WHAT YOU SHOULD DO: The line with "USB Batterijlader med LCD vr. Samsung HZ15W: 20", the line with "USB Batterijlader med LCD vr. Samsung HMX-H400: 97", and all lines between them in the material below: return these exactly, and no others.

*** Opening of SUPPLIED ENTRIES ***

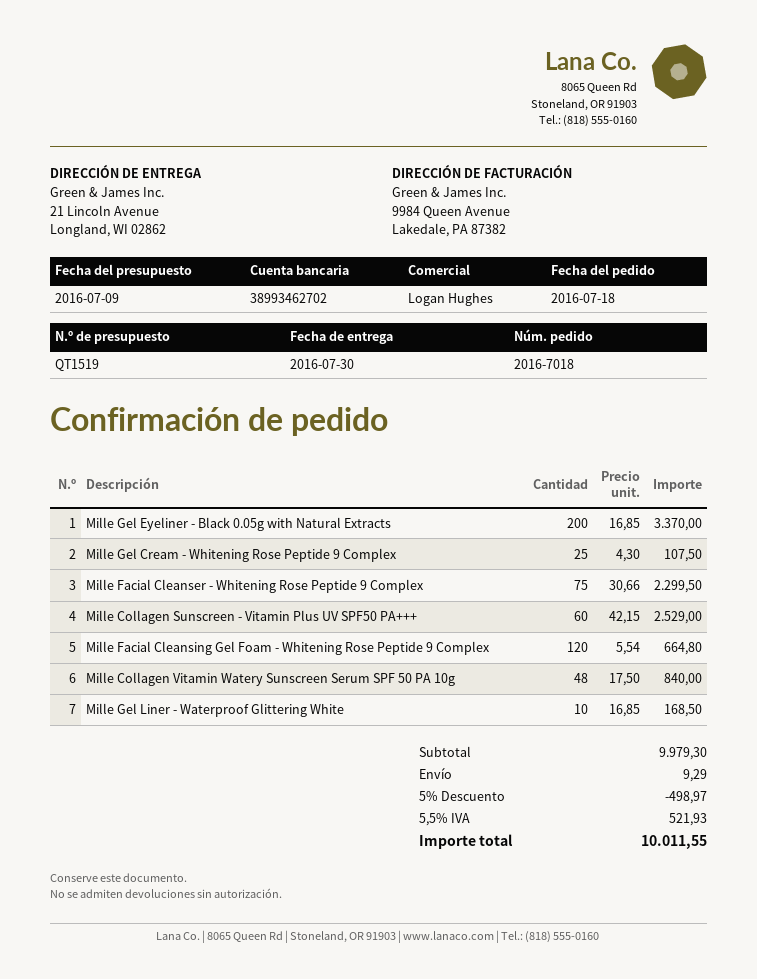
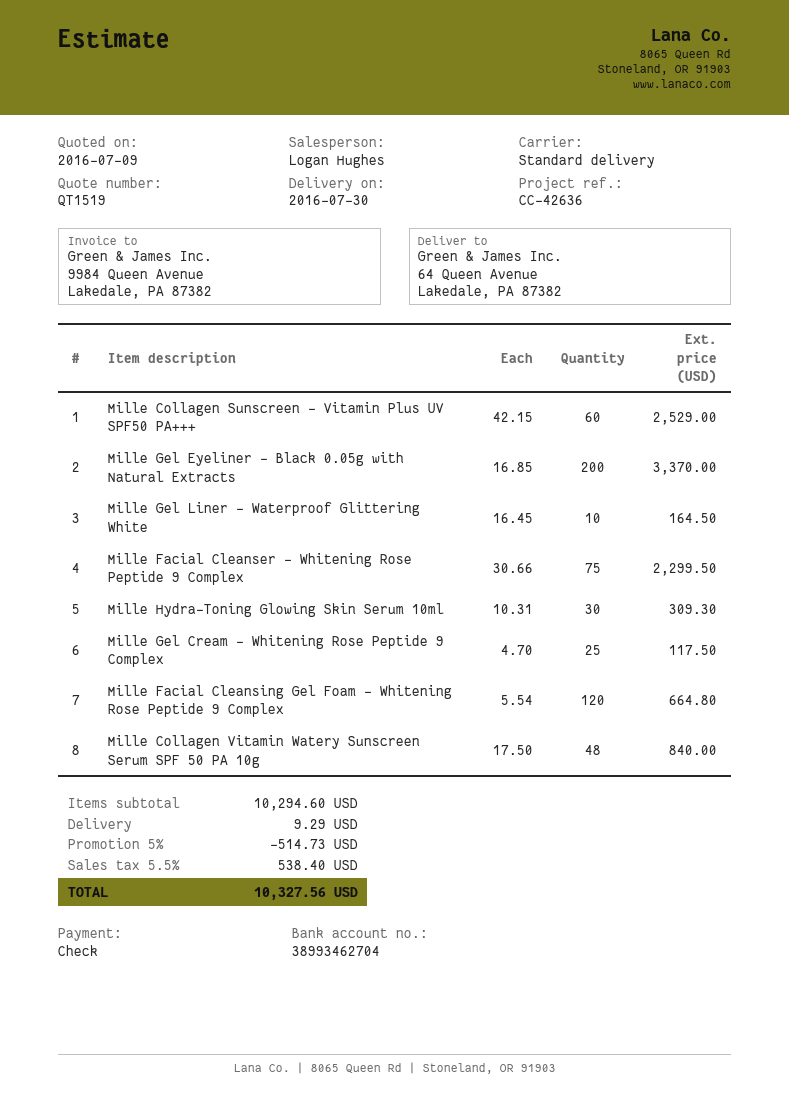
bank account: 38993462702 -> 38993462704
ship to: 21 Lincoln Avenue, Longland, WI 02862 -> 64 Queen Avenue, Lakedale, PA 87382
Mille Gel Cream - Whitening Rose Peptide 9 Complex: 25 x 4.30 = 107.50 -> 25 x 4.70 = 117.50
Mille Gel Liner - Waterproof Glittering White: 10 x 16.85 = 168.50 -> 10 x 16.45 = 164.50
Mille Hydra-Toning Glowing Skin Serum 10ml: none -> 30 x 10.31 = 309.30
subtotal: 9979.30 -> 10294.60
discount: 5% = 498.97 -> 5% = 514.73
tax: 5.5% = 521.93 -> 5.5% = 538.40
total: 10011.55 -> 10327.56

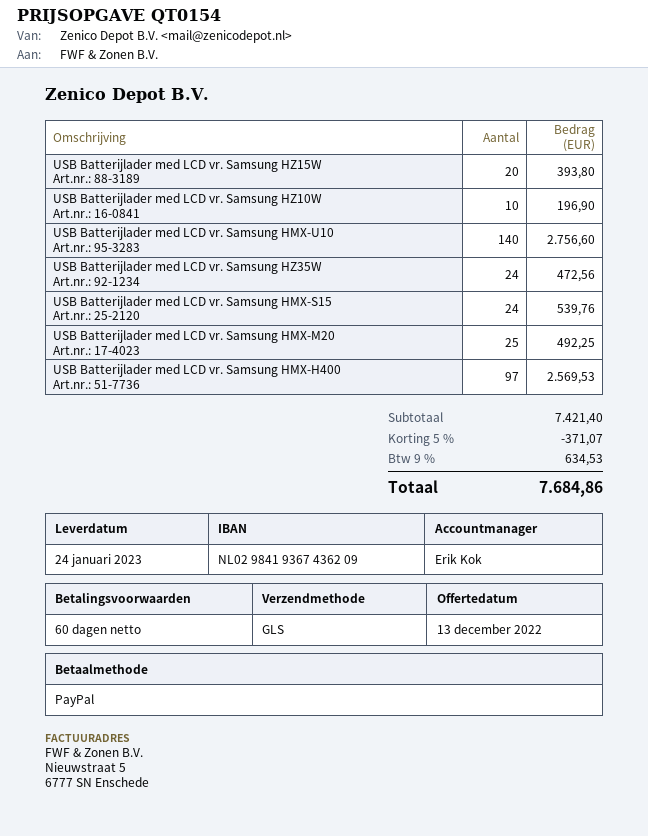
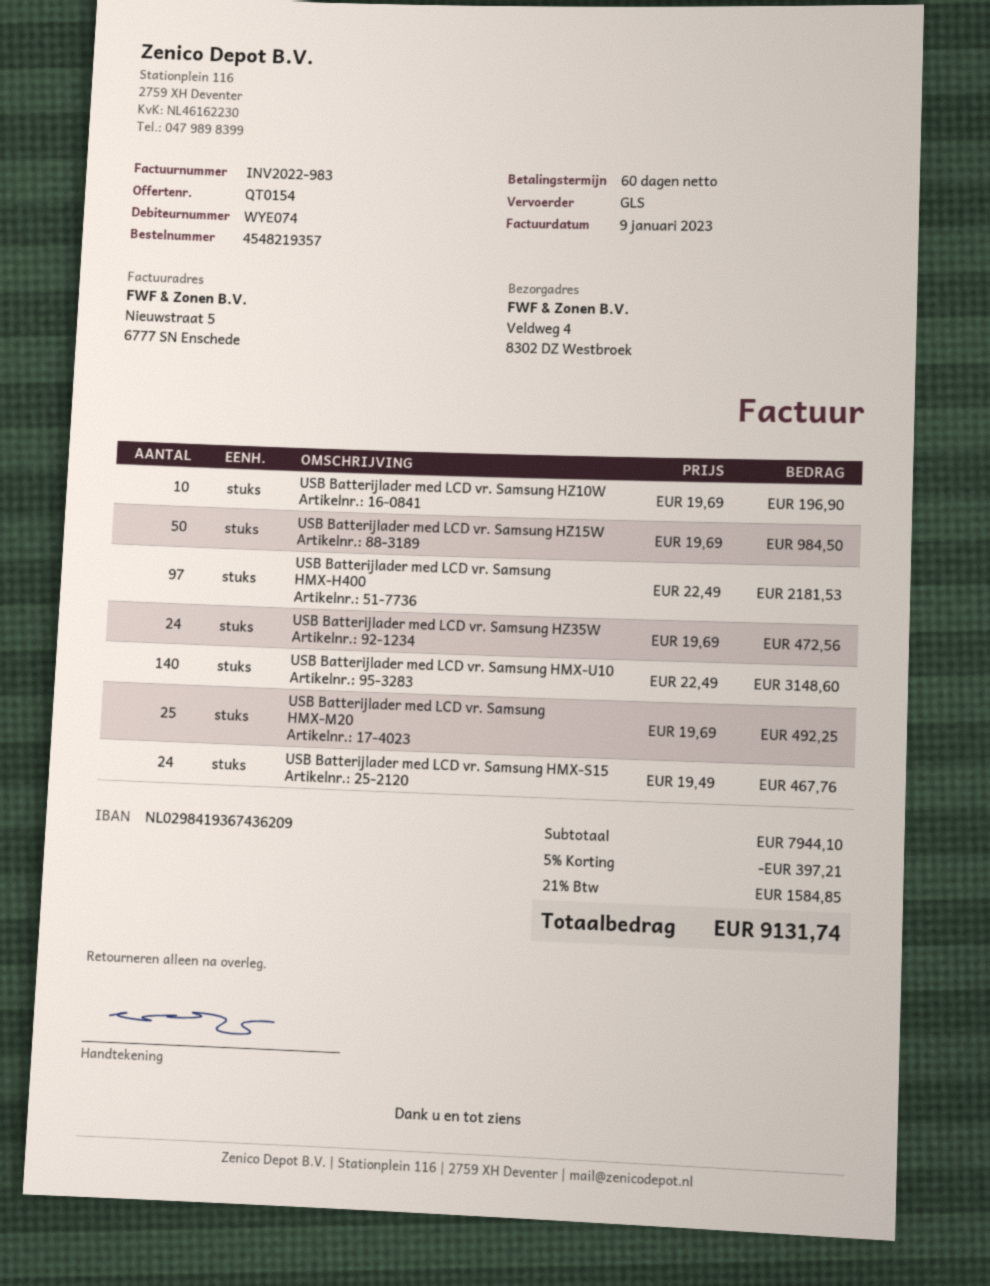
USB Batterijlader med LCD vr. Samsung HZ15W: 20 for 393.80 -> 50 for 984.50
USB Batterijlader med LCD vr. Samsung HMX-U10: 140 for 2756.60 -> 140 for 3148.60
USB Batterijlader med LCD vr. Samsung HMX-S15: 24 for 539.76 -> 24 for 467.76
USB Batterijlader med LCD vr. Samsung HMX-H400: 97 for 2569.53 -> 97 for 2181.53
subtotal: 7421.40 -> 7944.10
discount: 5% = 371.07 -> 5% = 397.21
tax: 9% = 634.53 -> 21% = 1584.85
total: 7684.86 -> 9131.74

*** Close of SUPPLIED ENTRIES ***

SOLVED PROBLEM:
USB Batterijlader med LCD vr. Samsung HZ15W: 20 for 393.80 -> 50 for 984.50
USB Batterijlader med LCD vr. Samsung HMX-U10: 140 for 2756.60 -> 140 for 3148.60
USB Batterijlader med LCD vr. Samsung HMX-S15: 24 for 539.76 -> 24 for 467.76
USB Batterijlader med LCD vr. Samsung HMX-H400: 97 for 2569.53 -> 97 for 2181.53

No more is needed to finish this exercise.